Clean glands: just one more reason to choose Climbing Tree Farm Pork!

Life's a Beach for Our Pigs


Our leased land includes a large field that was cleared for building a jumbo house, and then the project was canceled, leaving acres of exposed shale. We call this area of our farm the "Shale Field." One of our goals on the farm is to use our animals to improve the health of the land we work- especially the Shale Field. When we moved to our new farm we put in a septic field, which left a large shale patch in the middle of our pasture. Through grazing, winter feeding (think manure and wasted hay), and spreading old hay, we were able to rehabilitate the area quickly and without adding seed (the seed in the hay fell out and volunteered in the new dirt that was created as the hay decomposed). We're hoping to do something similar on the Shale Field...except on a much, MUCH larger scale.
At any rate, we have had a bunch of thunderstorms lately and the Shale Field has turned into Shale Lake (a field of rock is not nearly as porous or absorbant as a field with vegetation!). My guess is that the lake is a couple of acres square and about ten inches deep.
During our last storm a tree fell on the pig fence abutting the new Shale Lake. As you might expect, some of the pigs went exploring. They didn't go far, and our pigs are rediculously easy to put back in their fence (a few apples and some milk and they were happily back in the fence in less than a minute). My sense is that pigs who live well don't feel as compelled to travel as those who live in mud, eating who knows what. It also helps that they're smitten with Colby.
It's hard to leave our farm, even leaving for the afternoon is a challenge most of the time. There are a lot of creatures depending upon us, and things rarely go as planned. On Monday, when the pigs were out, we were supposed to be at a pig roast (Our pig! YUM!). The pigs who were out were so content splashing in Shale Lake, rolling in the sand pile (not sure why, but there's a dump load of white play sand in the center of the field), and chasing apples that Colby was throwing for them that we just had to stay and play...and be a little late to the pig roast.
Honestly, being a farmer is a lot of hard work for little pay, but an afternoon like this, makes it worth it.
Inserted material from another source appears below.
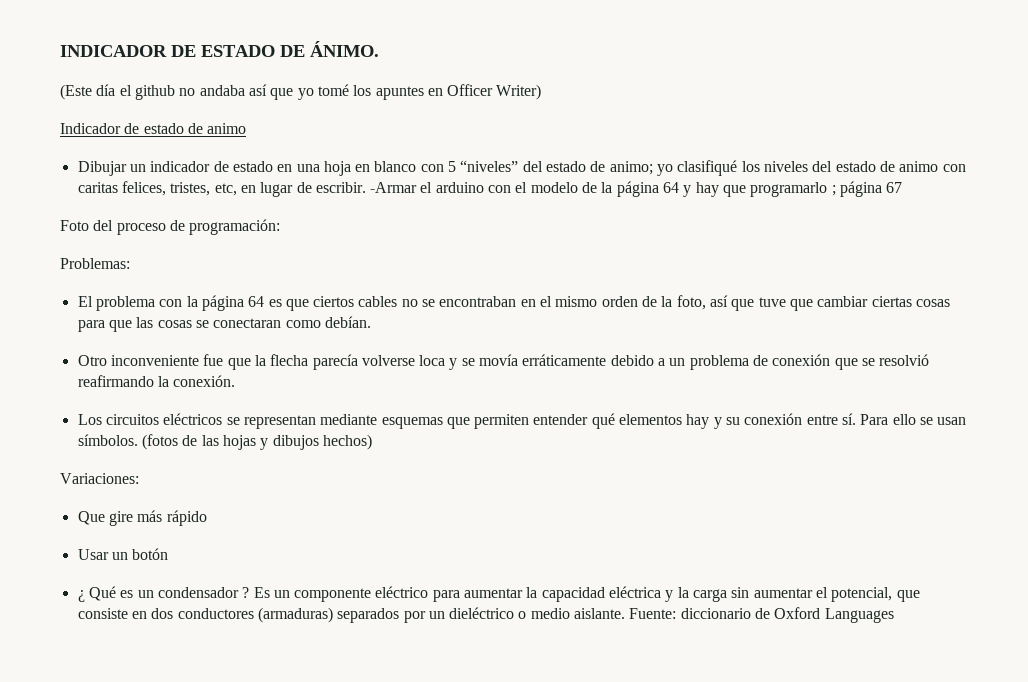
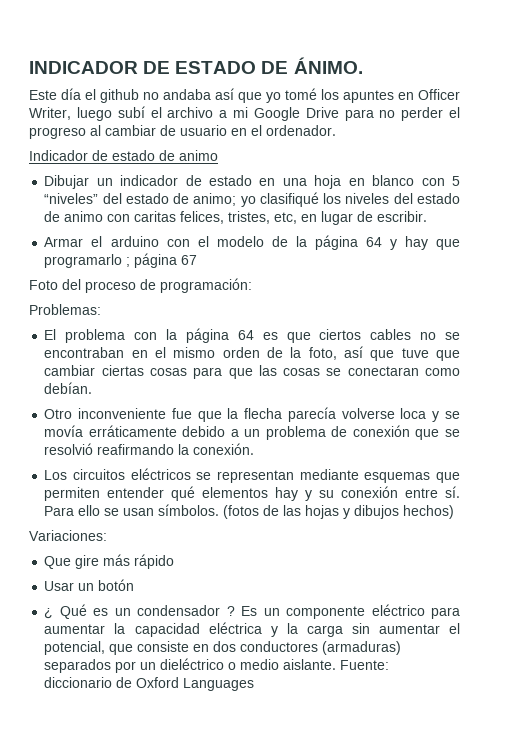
[60,84,92,100] (Este -> [29,90,57,100] Este
[496,84,542,100] Writer) -> [29,106,460,121] [29,125,336,139] Writer, luego subí el archivo a mi Google Drive para no perder el progreso al cambiar de usuario en el ordenador.
[370,182,418,193] -Armar -> [44,237,84,247] // Armar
Our kids were shrieking with joy, our animals were splashing and playing with our children, and we felt good about the way we do our job...even if we're always late to BBQs.
First pig ride.
A lake with a view.
Headed to the beach for a swim.

Running around having a blast!

Just a guy and his hogs.


Sand Castles anyone?
Scratching in the sand.

Rolling in sand.

Our son wants to take them to the beach next time...
reasoning that we wouldn't have to find anyone to farm sit.

First time digging sand.

Playing with friends.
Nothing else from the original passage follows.